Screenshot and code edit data
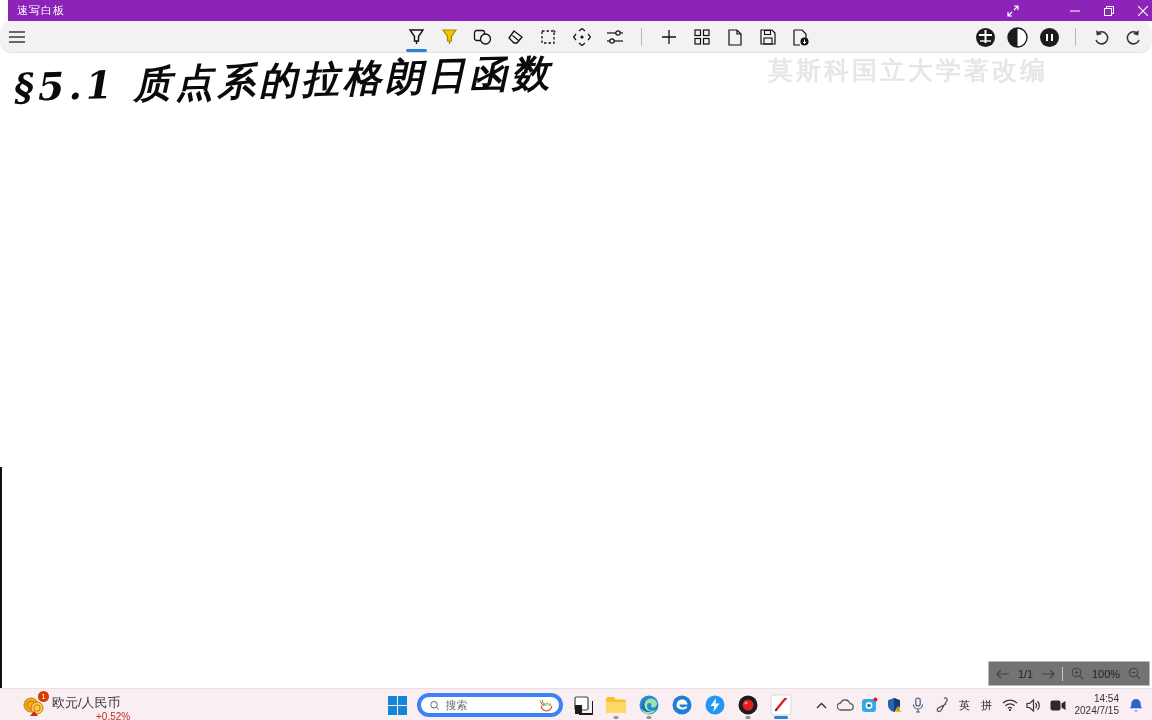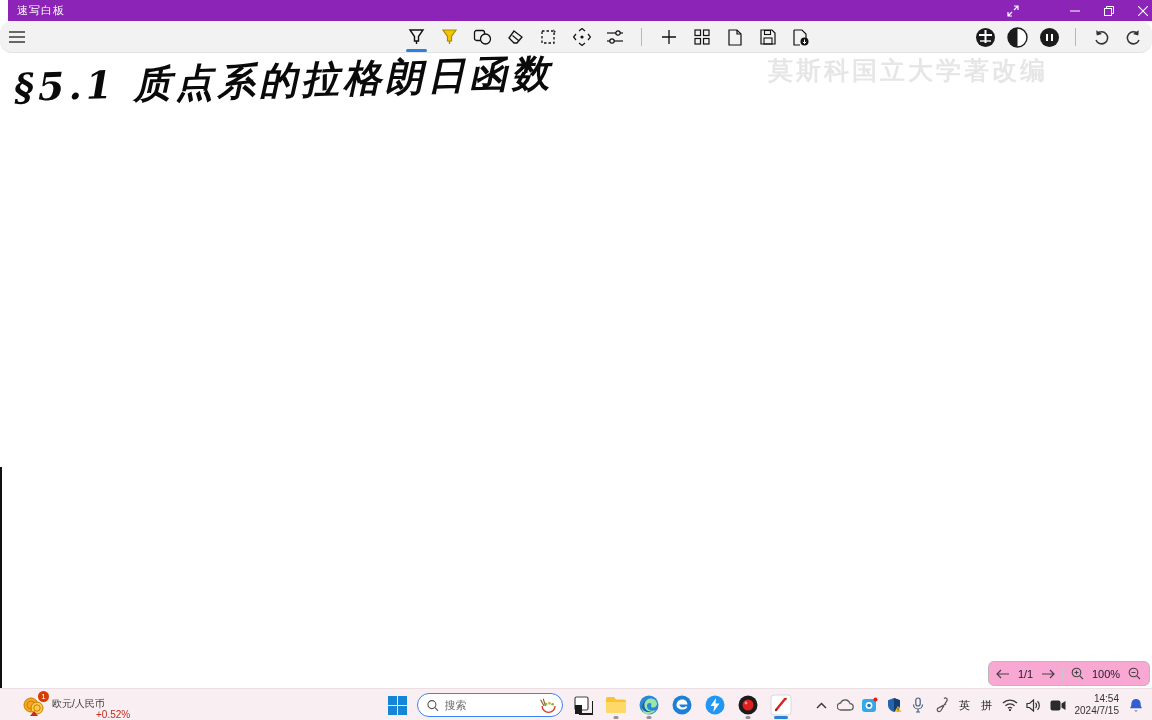--- a/index.html
+++ b/index.html
@@ -31,45 +31,45 @@
 
   
   .canvas { position:absolute; left:0; top:53px; width:1152px; height:635px; background:#fff; }
   .handwriting { position:absolute; left:14px; top:2px; width:560px;
     font-family:"DejaVu Serif", serif; font-style:italic; font-weight:bold;
     font-size:38px; color:#0a0a0a; transform:rotate(-1.6deg); letter-spacing:4px; white-space:nowrap; }
   .left-stroke { position:absolute; left:0; top:414px; width:2px; height:221px; background:#111; }
 
   
   .page-nav { position:absolute; left:988px; top:661px; width:162px; height:25px;
-    background:#f9a8d4; border:1px solid #b9b9b9; border-radius:6px;
+    background:#737373; border:1px solid #b9b9b9; border-radius:1px;
     display:flex; align-items:center; justify-content:space-evenly; font-size:11px; color:#333; }
   .pn-btn { display:flex; align-items:center; justify-content:center; width:20px; height:20px; }
   .pn-divider { width:1px; height:14px; background:#c9c9c9; }
   .pn-label { font-size:11px; color:#222; }
 
   
   .taskbar { position:absolute; left:0; top:688px; width:1152px; height:32px;
     background:#f9eef2; border-top:1px solid #ecdfe4; }
   .widgets { position:absolute; left:22px; top:0; height:32px; display:flex; align-items:center; gap:6px; }
   .coin-wrap { position:relative; width:24px; height:24px; }
   .coin-badge { position:absolute; top:-2px; right:-3px; min-width:11px; height:11px; background:#d83b01;
     color:#fff; border-radius:6px; font-size:8px; display:flex; align-items:center; justify-content:center; padding:0 2px; }
   .up-arrow { position:absolute; left:8px; bottom:1px; width:0; height:0;
     border-left:4px solid transparent; border-right:4px solid transparent; border-bottom:5px solid #c42b1c; }
   .widget-texts { display:flex; flex-direction:column; line-height:1.15; }
-  .widget-label { font-size:10px; color:#3a3a3a;margin-top:8px; }
+  .widget-label { font-size:13px; color:#3a3a3a;margin-top:8px; }
   .widget-change { font-size:10px; color:#c42b1c;margin-left:44px; }
 
   .task-center { position:absolute; left:384px; top:0; height:32px; display:flex; align-items:center; gap:7px; }
   .task-icon { width:26px; height:26px; display:flex; align-items:center; justify-content:center; position:relative; border-radius:4px; }
   .task-icon .dot { position:absolute; bottom:-1px; left:50%; transform:translateX(-50%);
     width:5px; height:3px; border-radius:2px; background:#9b8f96; }
   .task-icon.active .dot { width:14px; background:#2f80d9; }
-  .search-pill { width:146px; height:24px; background:#fff; border:1px solid #3b82f6; border-radius:13px;
+  .search-pill { width:146px; height:24px; background:#fff; border:4px solid #3b82f6; border-radius:13px;
     display:flex; align-items:center; padding:0 4px 0 9px; gap:6px; }
   .search-pill input { border:none; outline:none; background:transparent; font-size:11px; color:#555;
     width:86px; font-family:"Liberation Sans", sans-serif; }
   .search-pill input::placeholder { color:#6b6b6b; }
 
   .tray { position:absolute; right:6px; top:0; height:32px; display:flex; align-items:center; gap:4px; }
   .tray-icon { width:20px; height:24px; display:flex; align-items:center; justify-content:center; position:relative; }
   .ime { font-size:11px; color:#222; width:18px; text-align:center; }
   .clock { display:flex; flex-direction:column; align-items:flex-end; line-height:1.2; margin:0 3px; }
   .clock-time, .clock-date { font-size:10px; color:#333; }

» Problem:
A complete and exact copy of the records is required. Exclude the pictures.

» Final answer:
--- a/index.html
+++ b/index.html
@@ -31,45 +31,45 @@
 
   
   .canvas { position:absolute; left:0; top:53px; width:1152px; height:635px; background:#fff; }
   .handwriting { position:absolute; left:14px; top:2px; width:560px;
     font-family:"DejaVu Serif", serif; font-style:italic; font-weight:bold;
     font-size:38px; color:#0a0a0a; transform:rotate(-1.6deg); letter-spacing:4px; white-space:nowrap; }
   .left-stroke { position:absolute; left:0; top:414px; width:2px; height:221px; background:#111; }
 
   
   .page-nav { position:absolute; left:988px; top:661px; width:162px; height:25px;
-    background:#f9a8d4; border:1px solid #b9b9b9; border-radius:6px;
+    background:#737373; border:1px solid #b9b9b9; border-radius:1px;
     display:flex; align-items:center; justify-content:space-evenly; font-size:11px; color:#333; }
   .pn-btn { display:flex; align-items:center; justify-content:center; width:20px; height:20px; }
   .pn-divider { width:1px; height:14px; background:#c9c9c9; }
   .pn-label { font-size:11px; color:#222; }
 
   
   .taskbar { position:absolute; left:0; top:688px; width:1152px; height:32px;
     background:#f9eef2; border-top:1px solid #ecdfe4; }
   .widgets { position:absolute; left:22px; top:0; height:32px; display:flex; align-items:center; gap:6px; }
   .coin-wrap { position:relative; width:24px; height:24px; }
   .coin-badge { position:absolute; top:-2px; right:-3px; min-width:11px; height:11px; background:#d83b01;
     color:#fff; border-radius:6px; font-size:8px; display:flex; align-items:center; justify-content:center; padding:0 2px; }
   .up-arrow { position:absolute; left:8px; bottom:1px; width:0; height:0;
     border-left:4px solid transparent; border-right:4px solid transparent; border-bottom:5px solid #c42b1c; }
   .widget-texts { display:flex; flex-direction:column; line-height:1.15; }
-  .widget-label { font-size:10px; color:#3a3a3a;margin-top:8px; }
+  .widget-label { font-size:13px; color:#3a3a3a;margin-top:8px; }
   .widget-change { font-size:10px; color:#c42b1c;margin-left:44px; }
 
   .task-center { position:absolute; left:384px; top:0; height:32px; display:flex; align-items:center; gap:7px; }
   .task-icon { width:26px; height:26px; display:flex; align-items:center; justify-content:center; position:relative; border-radius:4px; }
   .task-icon .dot { position:absolute; bottom:-1px; left:50%; transform:translateX(-50%);
     width:5px; height:3px; border-radius:2px; background:#9b8f96; }
   .task-icon.active .dot { width:14px; background:#2f80d9; }
-  .search-pill { width:146px; height:24px; background:#fff; border:1px solid #3b82f6; border-radius:13px;
+  .search-pill { width:146px; height:24px; background:#fff; border:4px solid #3b82f6; border-radius:13px;
     display:flex; align-items:center; padding:0 4px 0 9px; gap:6px; }
   .search-pill input { border:none; outline:none; background:transparent; font-size:11px; color:#555;
     width:86px; font-family:"Liberation Sans", sans-serif; }
   .search-pill input::placeholder { color:#6b6b6b; }
 
   .tray { position:absolute; right:6px; top:0; height:32px; display:flex; align-items:center; gap:4px; }
   .tray-icon { width:20px; height:24px; display:flex; align-items:center; justify-content:center; position:relative; }
   .ime { font-size:11px; color:#222; width:18px; text-align:center; }
   .clock { display:flex; flex-direction:column; align-items:flex-end; line-height:1.2; margin:0 3px; }
   .clock-time, .clock-date { font-size:10px; color:#333; }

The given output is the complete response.